String Cheese Incident: Trick or Treat

sci-tort.jpgHalloween’s a time for celebrating like a kid, for putting on your favorite costume and going out to raise hell.  Many bands don a musical costume on Halloween – especially bands of the "jam" genre.  String Cheese Incident is one band who threw a hell of a party each "Hulaween," and segments of these shows are documented on their latest release, Trick or Treat, a litany of cover tunes recorded and made available to the public.

The double-disc set (it’s also available in a deluxe 9-disc version) covers what unfolded each October 31 from 1999 through 2004, and delivers a delightful, fun listening experience.  With choice cuts that range from the standard to the downright bizarre, String Cheese accomplishes what Widespread Panic did with their Jackassolantern release a while back – they’ve culled the cover tunes out of their epic Halloween shows to create one streamlined offering of interpretations of others’ songs.

Tracks like their versions of The Police’s "Walking On The Moon" and Phish’s "The Wedge" (both from 2000) are excellent deliveries – "The Wedge" especially, given Michael Kang’s tonal similarities to Trey Anastasio. SCI’s buddy Keller Williams showed up in Vegas in 2003, and a few of those nuggets made it onto the set, including his "Freeker by the Speaker" and "War Pigs."

"Exodus" is pulled off nicely enough – Kyle Hollingsworth nailed the organ intro perfectly – but the vocals don’t quite have the same passion as Bob Marley (however, not many do/did, so this can be forgiven). Vocals were the issue on 2002’s "LA Woman" as well – Billy Nershi’s voice is a little too, shall we say, peppy for the song; he lacks Jim Morrison’s growl. However, it was "LA Woman" played in Los Angeles, and the crowd undoubtedly blew up the moment the song came out of the PA.

Frankly, with any cover song, vocals are probably going to be the area where a song falls short.  The musical interpretations on Trick or Treat are solid across the board; most songs stay true enough to the original version so they don’t fall flat, and at the same time have the String Cheese stamp. No one expects (or wants) a carbon copy.
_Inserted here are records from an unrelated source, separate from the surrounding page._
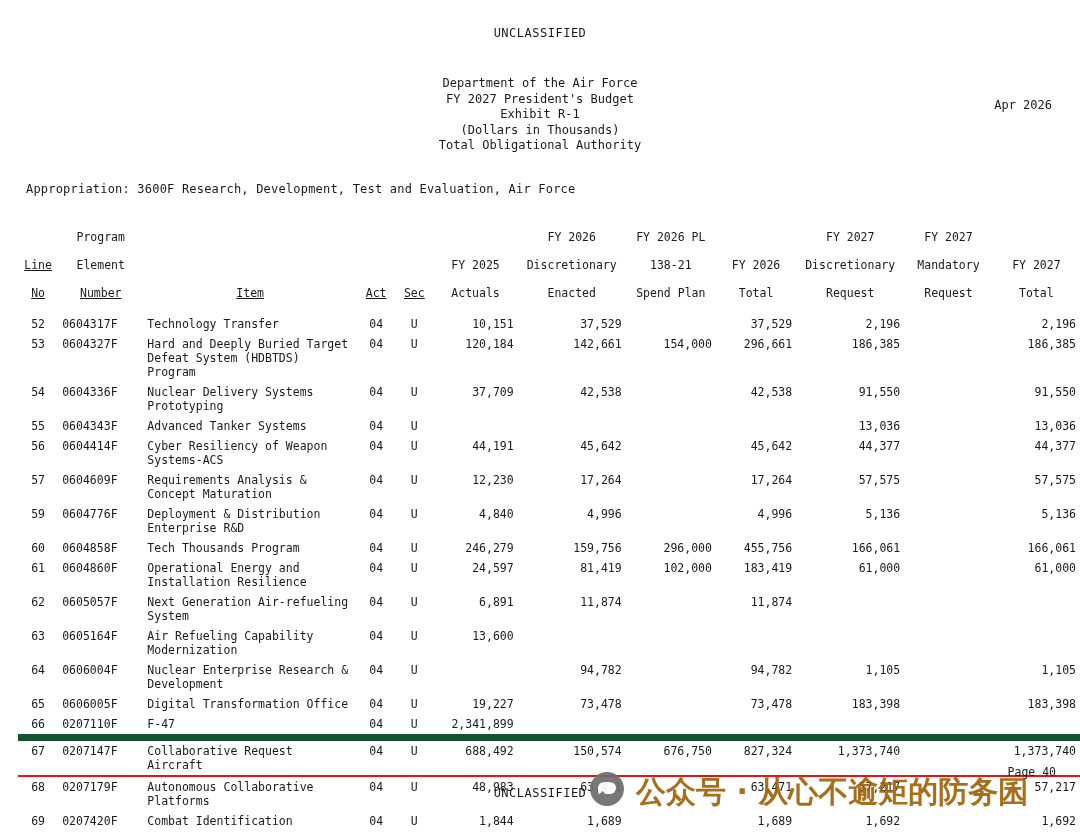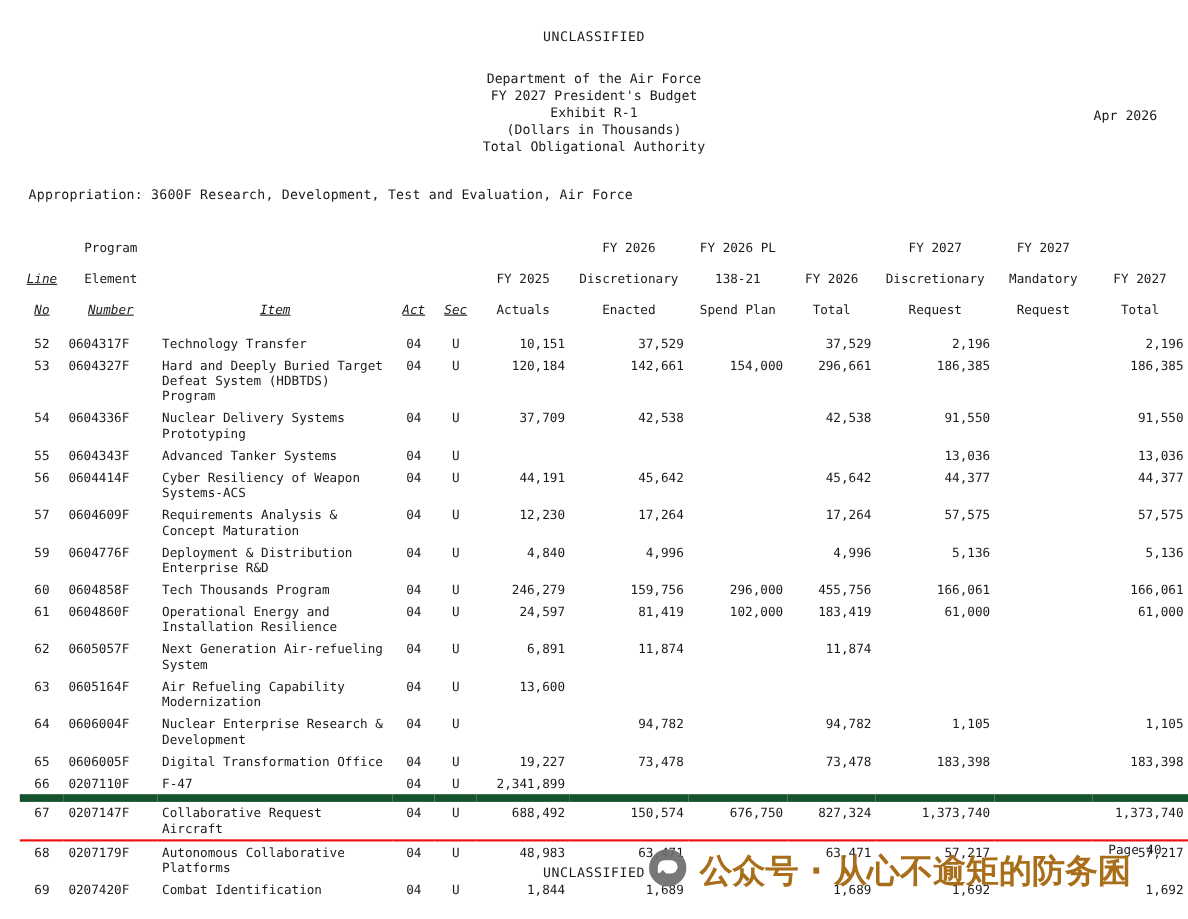--- a/index.html
+++ b/index.html
@@ -31,7 +31,7 @@
     text-align: center;
     font-size: 12px;
     line-height: 15.5px;
-    margin-top: 24px;
+    margin-top: 36px;
   }
   .header-line {
     display: block;

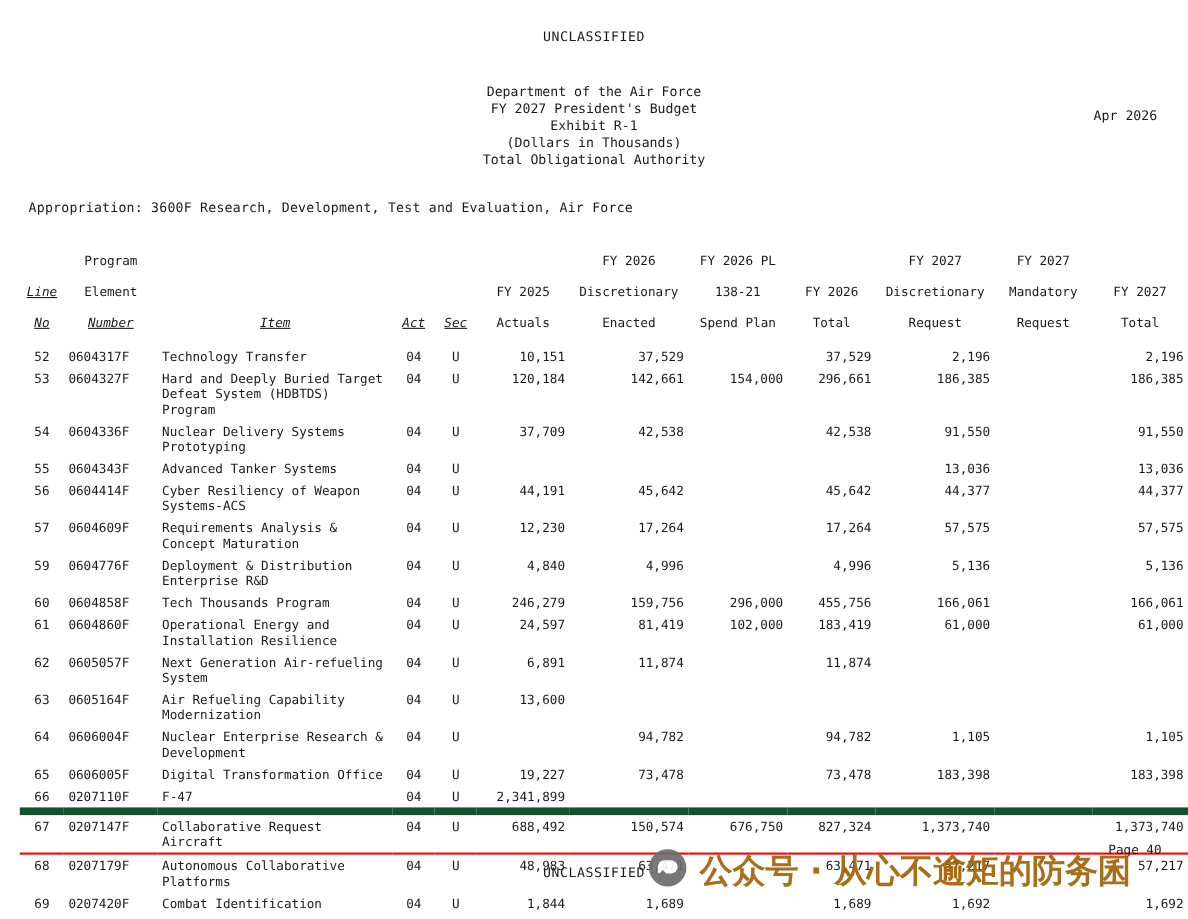--- a/index.html
+++ b/index.html
@@ -65,7 +65,6 @@
   }
   table.r1 th .ul {
     text-decoration: underline;
-    font-style: italic;
   }
   table.r1 td {
     padding: 3px 4px;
There was one giant faux pas included – 2003’s "Hot In Herre," a mistake on many levels.  One, it showed up in the setlist in 2003, exactly one year after Panic played it in New Orleans. Did they really think it was a good idea to play the EXACT same song given the oddity (no, it wasn’t)?  Was it possible they had no idea Panic played it (unlikely)?  And then, why on Earth would they include it on this set? Keller Williams took vocals on the tune, with Liza Oxnard on backing vocals, and compared to Panic’s version it may be superior. But still … just bizarre given that it wasn’t really an original idea.  It’s worth listening to maybe once, but will undoubtedly be the single most skipped song on the set.

Either way, Trick or Treat is a great compilation for Cheese fans, and a fun addition to any music fan’s library.  The majority of the tracks are really good, and give an idea of what String Cheese is all about – fun.